L’amiante a été utilisé dans la construction d’innombrables maisons, écuries, abris de jardin et bâtiments scolaires. La plupart des gens ne disposent pas des moyens nécessaires pour le faire enlever par des entreprises professionnelles. Nous voulons que les pouvoirs publics cessent de détourner le regard et s’attellent sans plus tarder à faire de notre pays un pays sans amiante. La Flandre s’est muni d’un plan pour éliminer tout amiante à risque d’ici 2040. Aucune date butoir n’est fixée en Wallonie et à Bruxelles. Alors qu’aux Pays-Bas, l’élimination totale de l’amiante a été avancée à 2024… Nous aussi, nous devons pouvoir le faire ! C’est pourquoi, nous voulons d’ici 2020 recourir à une base de données centralisée sur l’amiante qui permet de dresser un inventaire de l’amiante dans l’ensemble des bâtiments publics et privés.

Pour éviter que l’amiante ne continue à faire des victimes, même après son élimination des bâtiments, nous fermons les décharges d’amiante actives à moins de 500 mètres des habitations. Les risques pour les riverains de respirer de la poussière d’amiante sont en effet trop élevés, comme à la décharge SVK à Saint-Nicolas-Waes (en Flandre-Orientale). Suite à une campagne résolue d’un comité d’action et du PTB, la fermeture définitive de la décharge SVK a été décidée. Il faut privilégier la vitrification des déchets d’amiante (les faire fondre pour les transformer en un résidu vitreux totalement inerte), la seule méthode qui soit vraiment sûre pour la santé d’après les spécialistes.

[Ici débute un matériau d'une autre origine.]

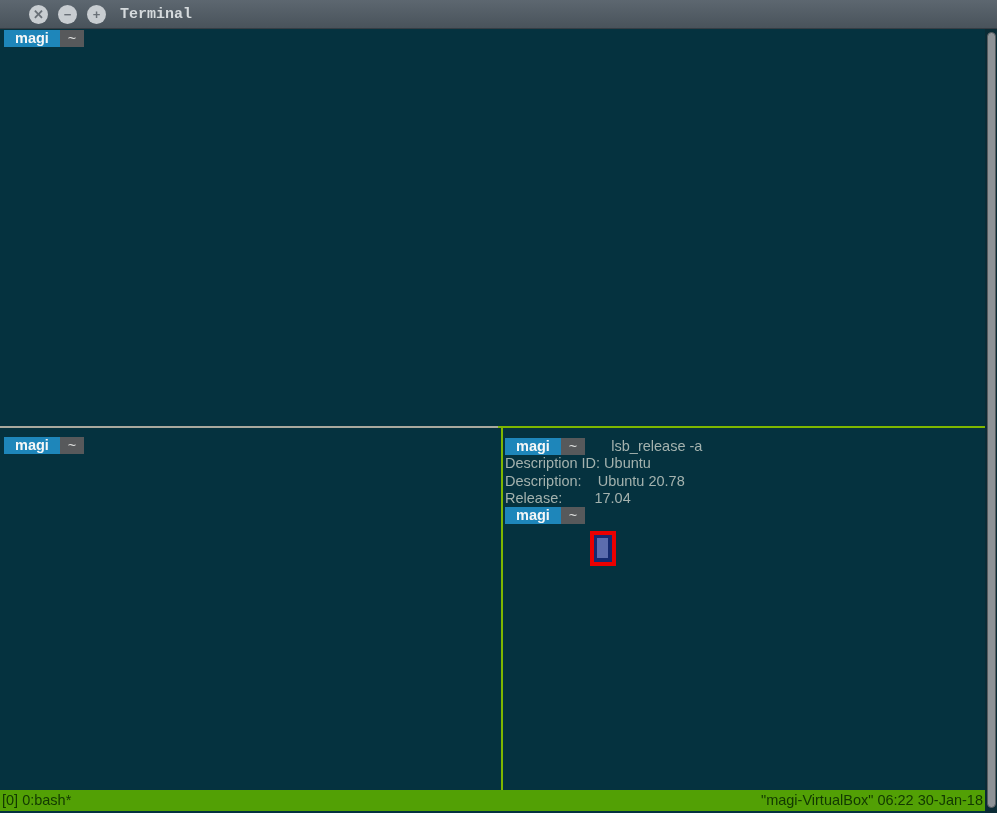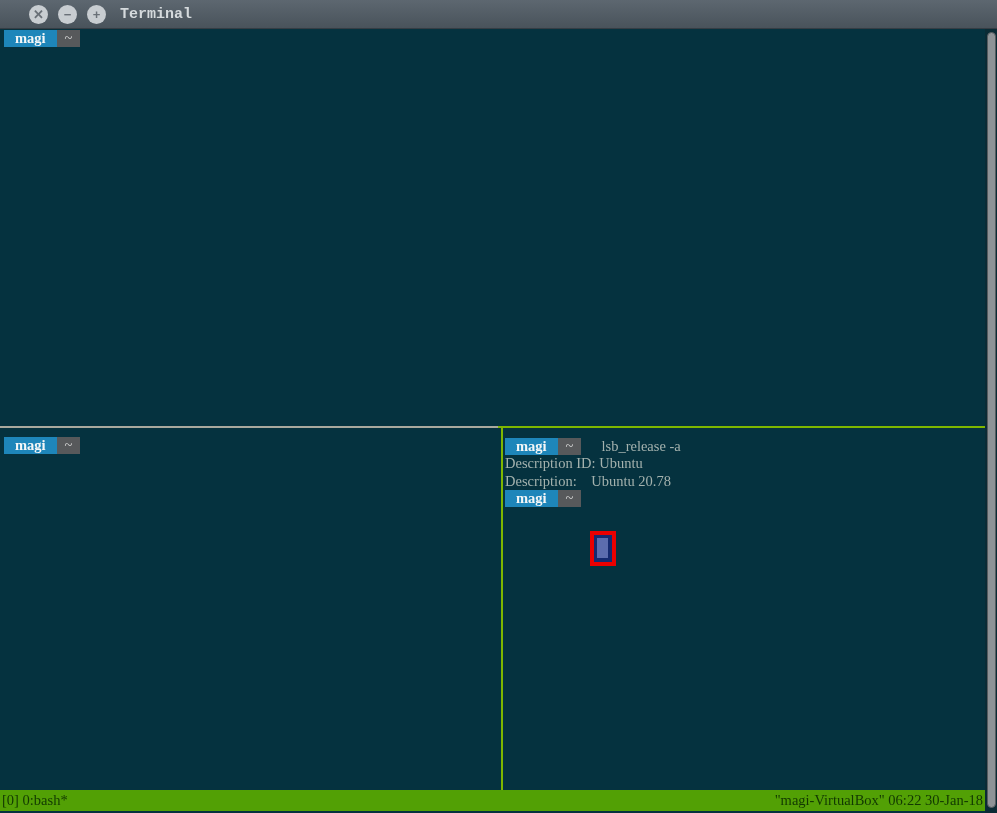"magi" .terminal { font-family: Liberation Serif, serif -> Liberation Sans, sans-serif }
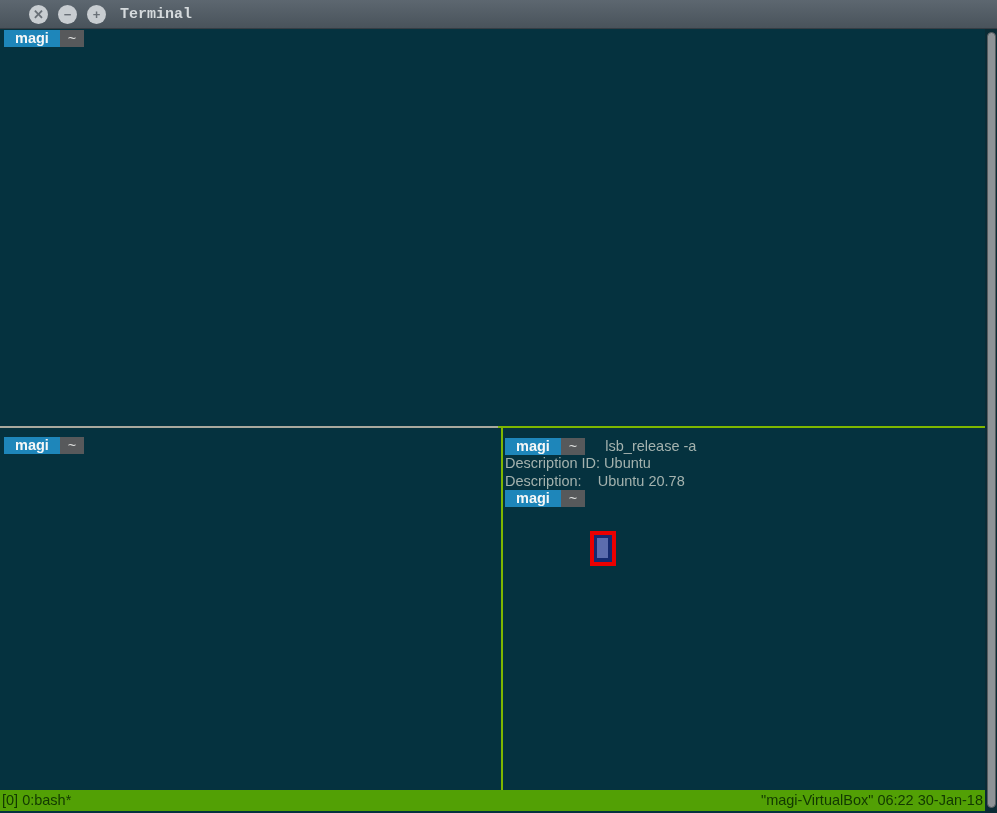"lsb_release -a" .cmd { margin-left: 20px -> 26px }
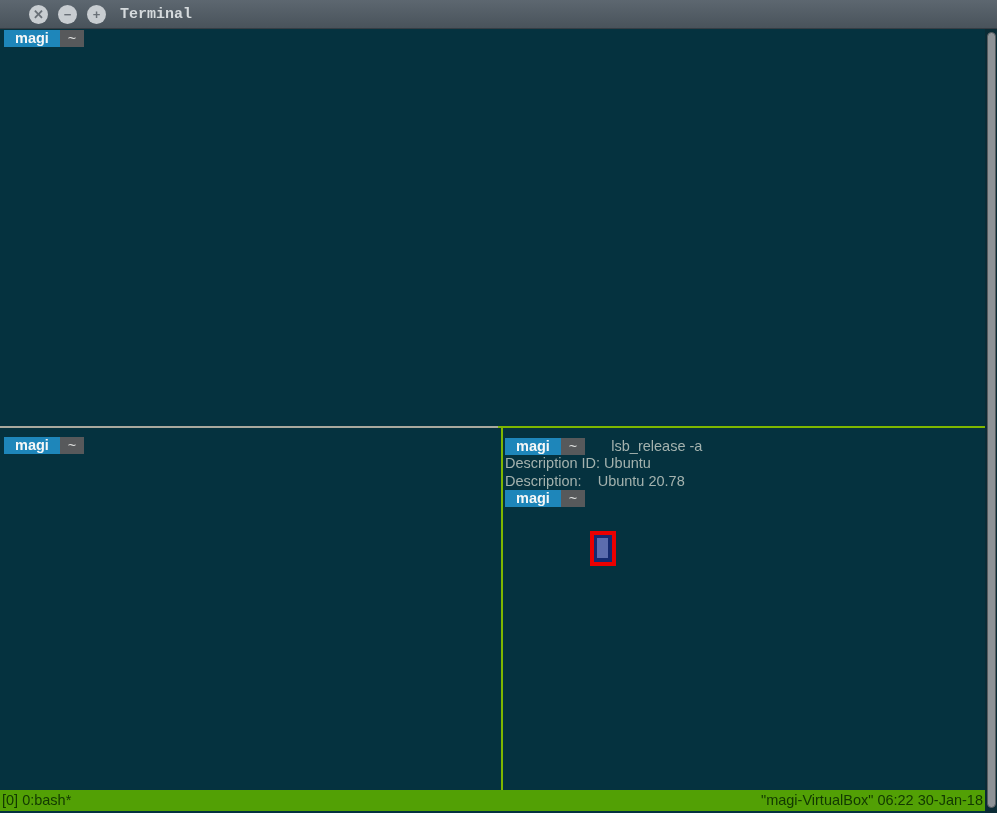"Release: 17.04" div.tline { html: none -> <div>Release: 17.04</div> }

En 2015 et 2016, les autorités n’ont pas payé leur contribution au Fonds amiante (qui verse des indemnités aux victimes d’un cancer causé par l’exposition à l’amiante), parce que les réserves du Fonds étaient jugées suffisantes. Mais c’est une vision à court terme qui témoigne d’un manque total de compréhension de l’impact de l’amiante sur la santé. Le temps d’incubation de cancers comme le mésothéliome et l’intervalle qui sépare l’exposition des premiers symptômes peuvent s’élever à plus de cinquante ans. Le Sénat français considère d’ailleurs pour cette raison que le nombre de cancers va continuer à augmenter jusqu’en 2025. Nous sommes donc encore loin du pic. En outre, le Fonds amiante pourrait intervenir aussi dans le financement de l’élimination de l’amiante dans les bâtiments. Pour cette raison, nous continuons à soutenir le Fonds amiante et nous exigeons une augmentation de la contribution de l’industrie de l’amiante à ce fonds.

Nous ratifierons la Convention de Lugano sur la responsabilité civile des dommages résultant d’activités dangereuses pour l’environnement. Nous allons enfin militer activement pour une interdiction totale à l’échelle mondiale de l’extraction et de l’utilisation de l’amiante.